■ Description of the task ■
Copy verbatim the block of lines in the entries below whose first line contains "退職共済年金, FY2017: 320000 -> none" and whose last line contains "遺族厚生年金, FY2023: none -> 45000". Leave out all other lines.

■ Exercise data ■
..............................

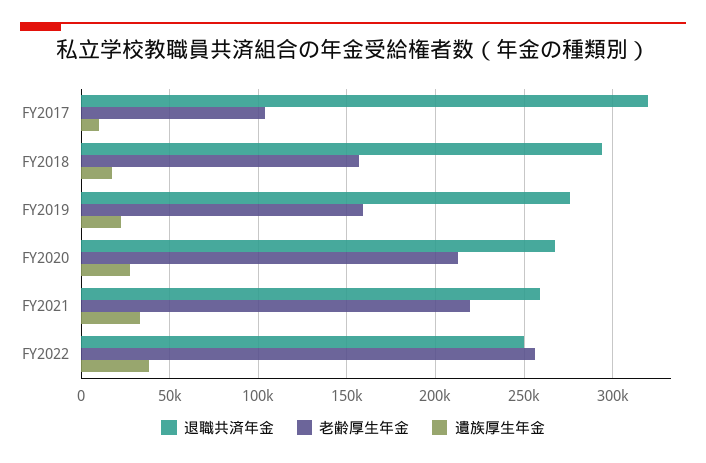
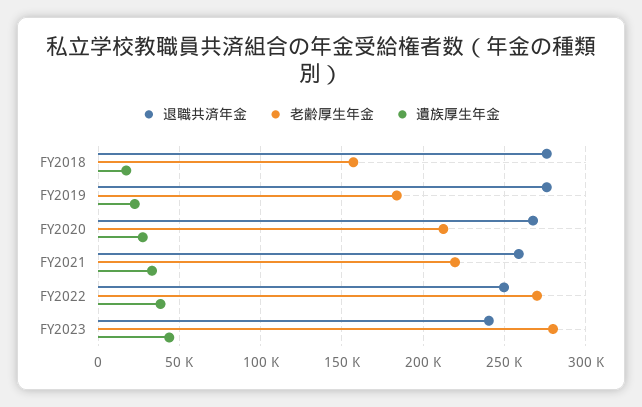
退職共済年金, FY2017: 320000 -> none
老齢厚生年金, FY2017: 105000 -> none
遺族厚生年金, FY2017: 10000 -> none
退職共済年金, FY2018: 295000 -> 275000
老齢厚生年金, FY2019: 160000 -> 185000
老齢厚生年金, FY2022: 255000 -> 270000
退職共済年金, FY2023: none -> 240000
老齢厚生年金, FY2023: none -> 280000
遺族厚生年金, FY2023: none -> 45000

..............................

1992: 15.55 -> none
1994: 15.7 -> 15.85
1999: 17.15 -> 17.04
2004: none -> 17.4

..............................

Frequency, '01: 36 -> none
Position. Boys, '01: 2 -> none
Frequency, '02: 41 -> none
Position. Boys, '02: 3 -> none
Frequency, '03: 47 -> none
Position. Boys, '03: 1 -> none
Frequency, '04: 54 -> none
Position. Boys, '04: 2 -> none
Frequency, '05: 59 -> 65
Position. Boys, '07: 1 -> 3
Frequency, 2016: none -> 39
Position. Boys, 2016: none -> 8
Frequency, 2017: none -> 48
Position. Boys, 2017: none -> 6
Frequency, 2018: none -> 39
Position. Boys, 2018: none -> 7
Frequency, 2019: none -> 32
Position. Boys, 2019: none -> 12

..............................

■ Response to the exercise ■
退職共済年金, FY2017: 320000 -> none
老齢厚生年金, FY2017: 105000 -> none
遺族厚生年金, FY2017: 10000 -> none
退職共済年金, FY2018: 295000 -> 275000
老齢厚生年金, FY2019: 160000 -> 185000
老齢厚生年金, FY2022: 255000 -> 270000
退職共済年金, FY2023: none -> 240000
老齢厚生年金, FY2023: none -> 280000
遺族厚生年金, FY2023: none -> 45000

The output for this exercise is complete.